Whenever a line in the data below includes the string "třídy", copy it out.

■ **MATERIAL PROVIDED**
══════════════════════════════

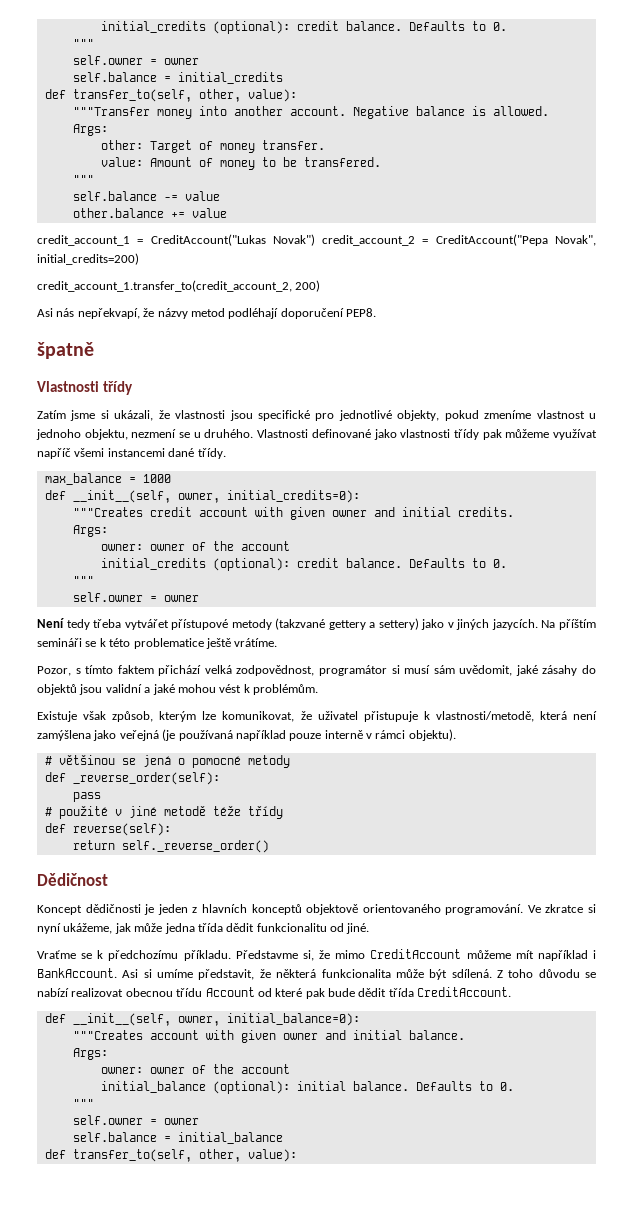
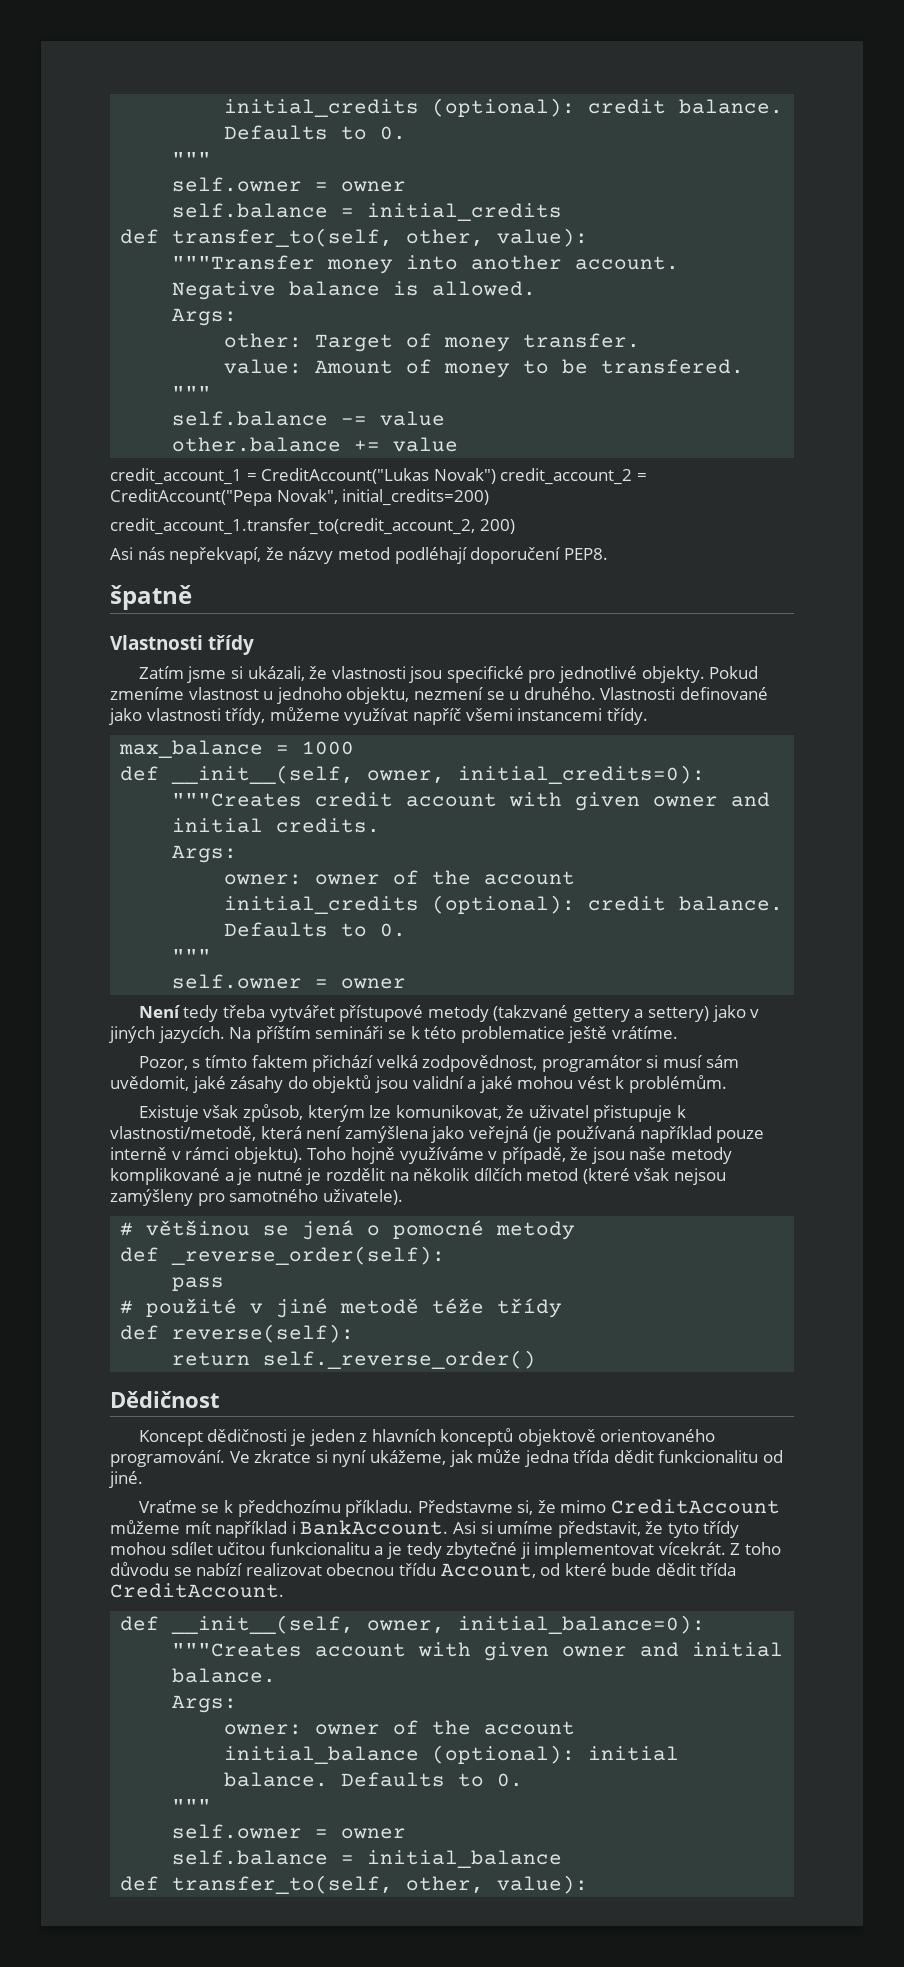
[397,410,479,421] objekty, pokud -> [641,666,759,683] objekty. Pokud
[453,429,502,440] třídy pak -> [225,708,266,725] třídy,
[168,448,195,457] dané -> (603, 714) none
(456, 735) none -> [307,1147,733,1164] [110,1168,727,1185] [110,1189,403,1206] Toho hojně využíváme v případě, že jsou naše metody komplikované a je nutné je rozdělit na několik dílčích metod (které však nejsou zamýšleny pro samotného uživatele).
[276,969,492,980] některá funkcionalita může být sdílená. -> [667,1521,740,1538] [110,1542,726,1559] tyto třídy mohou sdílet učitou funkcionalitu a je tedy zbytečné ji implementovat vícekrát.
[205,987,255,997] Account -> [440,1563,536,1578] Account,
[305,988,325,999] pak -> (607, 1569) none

══════════════════════════════

■ **RESPONSE AREA**
[453,429,502,440] třídy pak -> [225,708,266,725] třídy,
[276,969,492,980] některá funkcionalita může být sdílená. -> [667,1521,740,1538] [110,1542,726,1559] tyto třídy mohou sdílet učitou funkcionalitu a je tedy zbytečné ji implementovat vícekrát.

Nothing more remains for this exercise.